Bölüm 142 - İlahi Gelgit

115 8 0
                                    

Dağ kapısı etkileyiciydi ve iki tane kül kahverengi taş dağ vardı. Çalışma ve antikti ve uzun yıllar var olmuşlardı.

Eski azizlerin kan göğüslerinden bu yana her yüz yılda Yüz Dağlara giren kahramanca gençler olurdu. Birçok kişi değerli eserleri aramak ve bunlara hayran olmak için içeriye girdi.

Küçük adam girdiğinde, güçlü ırklardan bir dahili grup da girmişti. İnsanın gelgiti, içeriden sonra bir sel gibiydi.

Harabeler geniş ve sınırsızdı ve kara sis yüzüyordu. Bütün dünya baygıntı ve bu manzaranın çok ilerisinde görmek mümkün değildi. Zeminde enkaz her şeyi kapladı. Çok sayıda kırık duvar ve kalıntılar vardı; Bunlar Tarihsel Kalıntılardı.

Ki

Kalıntılarda çok renkli bir ışık çizgisi sanki gümüş bir iplikmiş gibi yükseldi. Havayı hızlı bir şekilde deldi, herkesi şaşırtıyordu. Muhtemelen hemen yanlarına uçtu.

"Kovalamak!"

Büyük bir grup dahi yüksek sesle bağırdı. Onu yakalamak için mesafeye doğru birbiri ardına koştular. Zaten istihbarat geliştirmiş olan değerli bir eserdi, bu yüzden yakalanırsa paha biçilemez olurdu.

"Değerli eserler yıkıntılar içine gömüldü mü?" Küçük adam şaşkındı. Gümüş ipliğin şu anda bir ağaç dalında olduğunu açıkça anladı. Sonsuz yıllar boyunca çürümeden geçti ve son derece maneviti.

"Bu değerli eserler hepsi yaşıyor ve bir noktada saklanmayacak.
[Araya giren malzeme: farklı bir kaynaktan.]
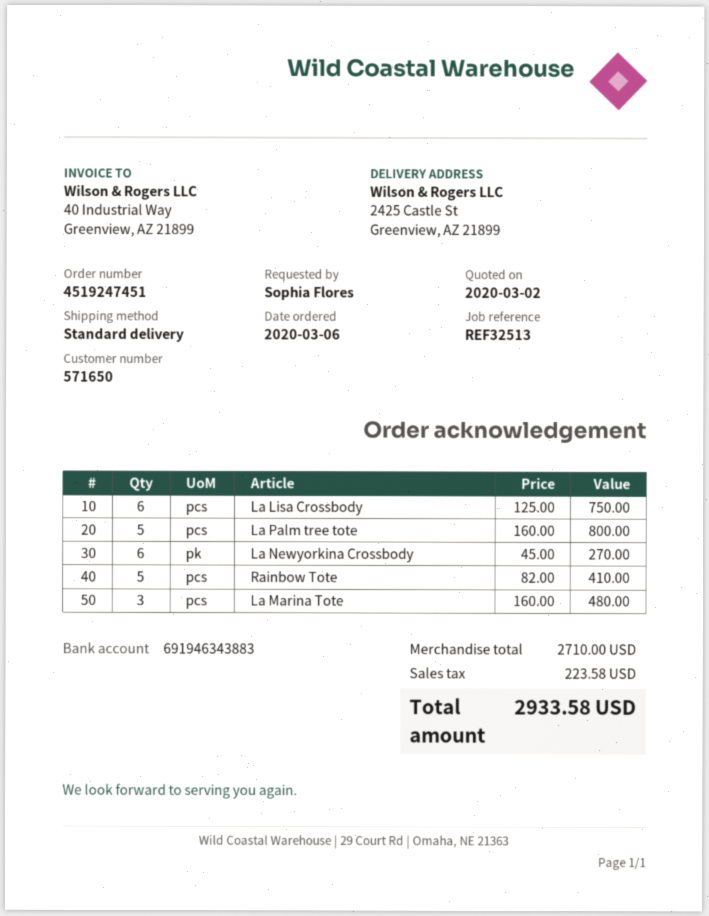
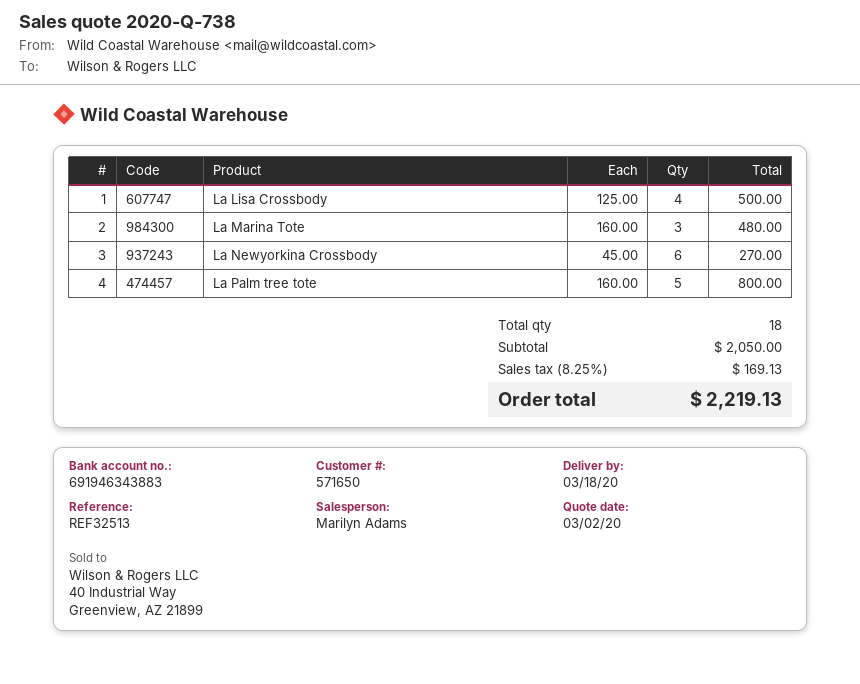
La Lisa Crossbody: 6 x 125.00 = 750.00 -> 4 x 125.00 = 500.00
Rainbow Tote: 5 x 82.00 = 410.00 -> none
subtotal: 2710.00 -> 2050.00
tax: 223.58 -> 169.13
total: 2933.58 -> 2219.13

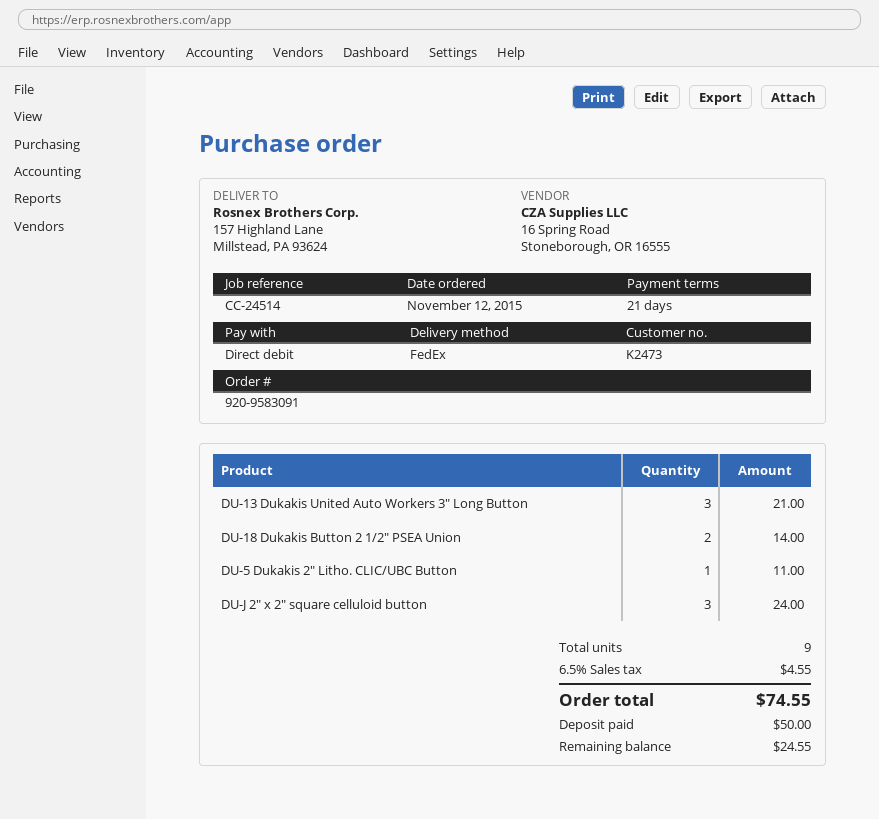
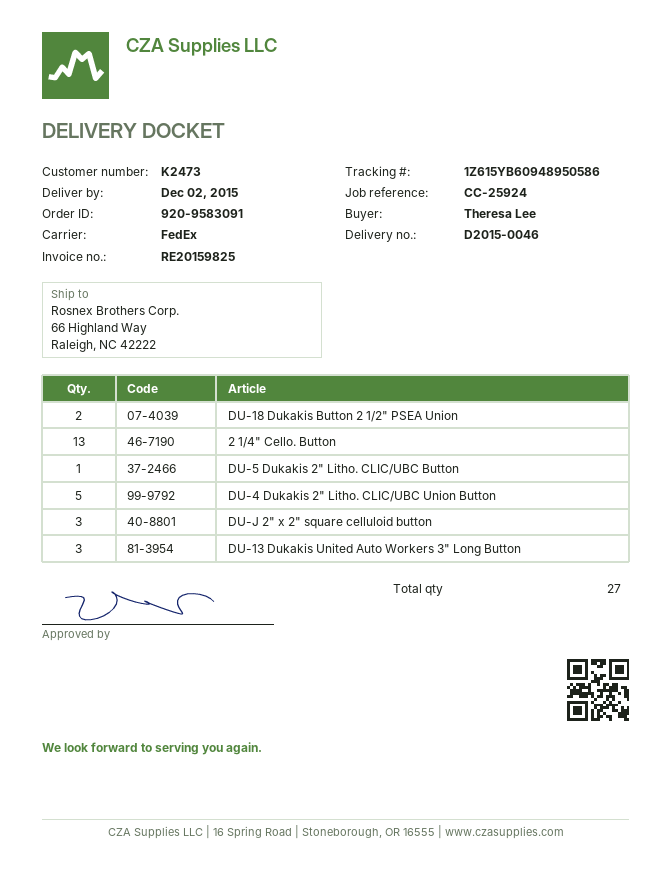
reference: CC-24514 -> CC-25924
ship to: 157 Highland Lane, Millstead, PA 93624 -> 66 Highland Way, Raleigh, NC 42222
2 1/4" Cello. Button: none -> 13
DU-4 Dukakis 2" Litho. CLIC/UBC Union Button: none -> 5
total quantity: 9 -> 27

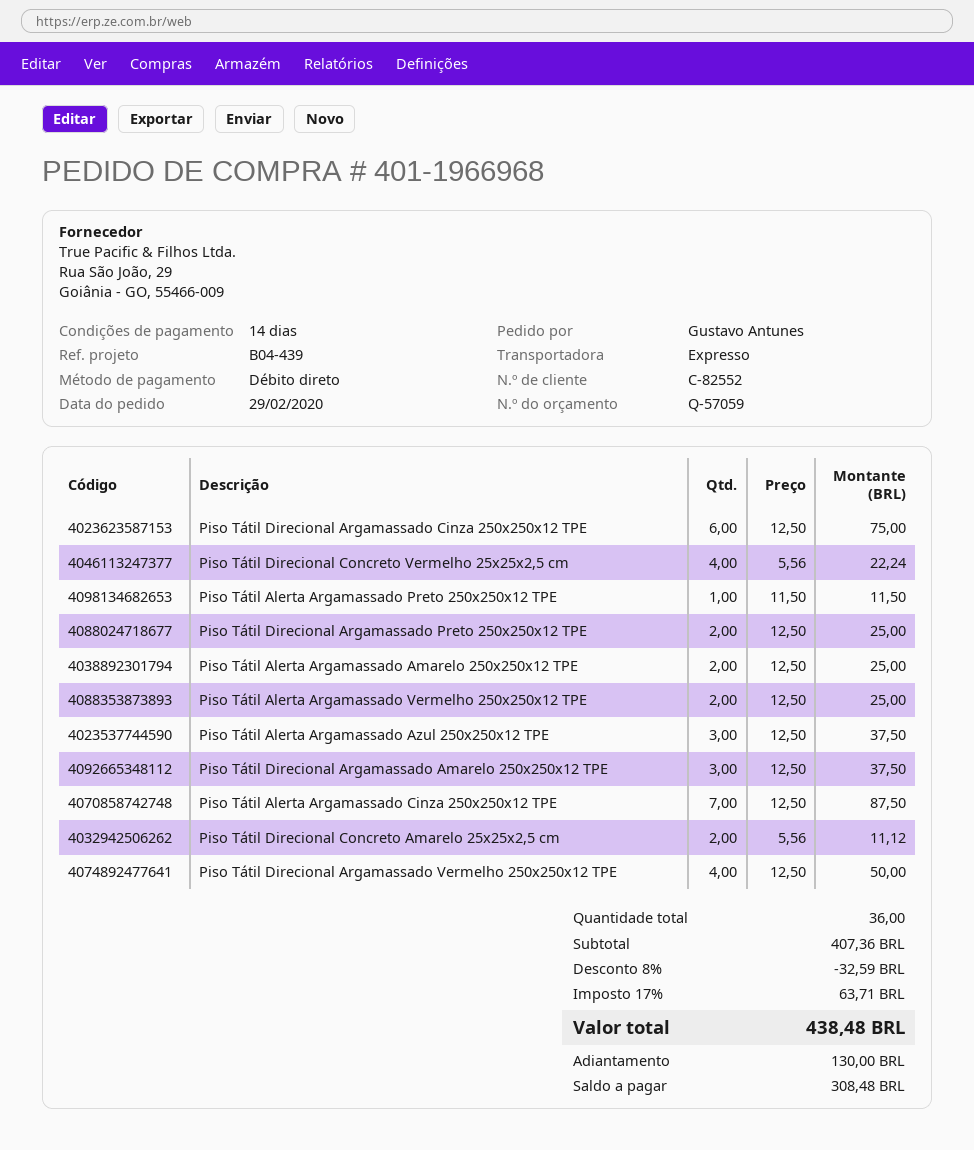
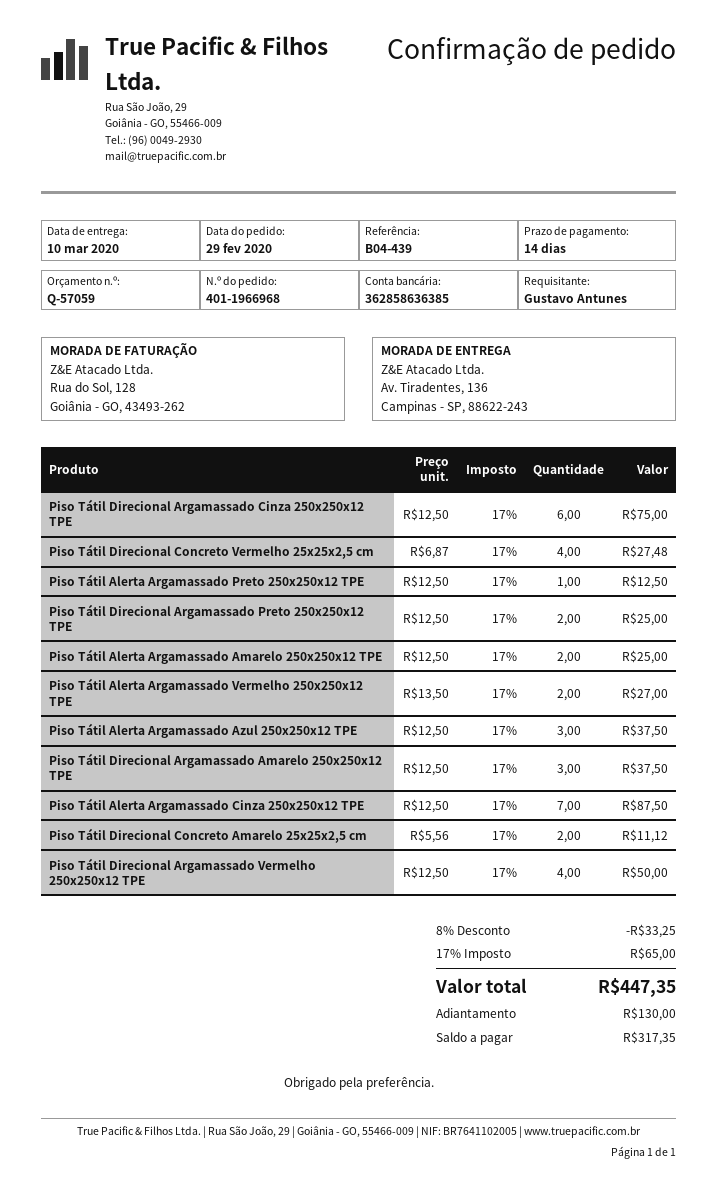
Piso Tátil Direcional Concreto Vermelho 25x25x2,5 cm: 4 x 5.56 = 22.24 -> 4 x 6.87 = 27.48
Piso Tátil Alerta Argamassado Preto 250x250x12 TPE: 1 x 11.50 = 11.50 -> 1 x 12.50 = 12.50
Piso Tátil Alerta Argamassado Vermelho 250x250x12 TPE: 2 x 12.50 = 25.00 -> 2 x 13.50 = 27.00
discount: 8% = 32.59 -> 8% = 33.25
tax: 17% = 63.71 -> 17% = 65.00
total: 438.48 -> 447.35
balance: 308.48 -> 317.35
Alev Koyu "her yerde göründükleri yerleri sürekli değiştirecekler" dedi.

Büyük bir grup yaratık birlikte yürüyordu. Küçük adamın haricinde kalan tüm Arkaik torunlardı. Güçleri harika, hepsi güçlü ve sağlam; Normal insanlar yaklaşmaya cesaret edemezlerdi.

Tarihsel Kalıntılar'ın bu alanı, büyük dünyanın sınırlarına doğru uzanan son derece geniş bir alana yayılmıştı. Moloz ve enkaz dışında uzaktaki dağlar da dağınık kaldı. Zaman zaman, gökyüzündeki sisin içinden çıkan değerli ışıklar olurdu.

Grupları , derinlerde içeriye girerek eski varlıklar tarafından geride bırakılan moloz üzerine attığı gibi kacha kacha sesleri yarattı . Sanki o zamanlardaki çeşitli ilahi sesleri duyuyorlarmış gibi duruyorlardı, burada yürürken yüreklerinin sakinleşmesini zorlaştırıyordu.

Wuwu ...

Mor bir bulut yükseldi, sızlayan bir ses yarattı. Başka bir değerli eser vardı ve bu mor bir canavar boynuzdu. Kırılan bir cisimden geçerek uzaklaştı.

"Kovalamak!"

Küçük adam bağırdı. Arkaik türlerin gözleri uzun süre kıskançlıkla kızarmıştı. Bu boynuz kesinlikle sıradan bir öğe değildi. Bir sihirbazın büyüsü gibi bir ses yayarak insanların temel ruhlarını parçalamak gibi hissettirdi; Kesinlikle nadir bulunan değerli bir eserdi.

Büyük kırmızı kuş sesler ao ao sesleriyle haykırdı ve kanadı avuç içi gibi kullandı. Siyah tencereyi taşıyordu ve şiddetli bir atışla onu canavarın boynuzuna doğru dışarı fırlattı.

Hong!

Aslında vuruldu, ancak mor canavar kornundan etkilenmemiş gibi görünüyordu. Yoğun duman yükseldi, gittikçe parlaklaştı. Siyah tencere çöktü, devasa bir saraya çarpık ve çarpılarak duman akmasına neden oldu.

"Herkes birlikte saldıracak!"

Dokuz Başlı Aslan, Sable, Alev Crow, Three Eyed Race uzmanları, küçük adam ve diğerleri birlikte hareket etti. Semboller gökyüzünü örter, canavar boynuzunun çevresine doğru hareket eder ve onları çevreler.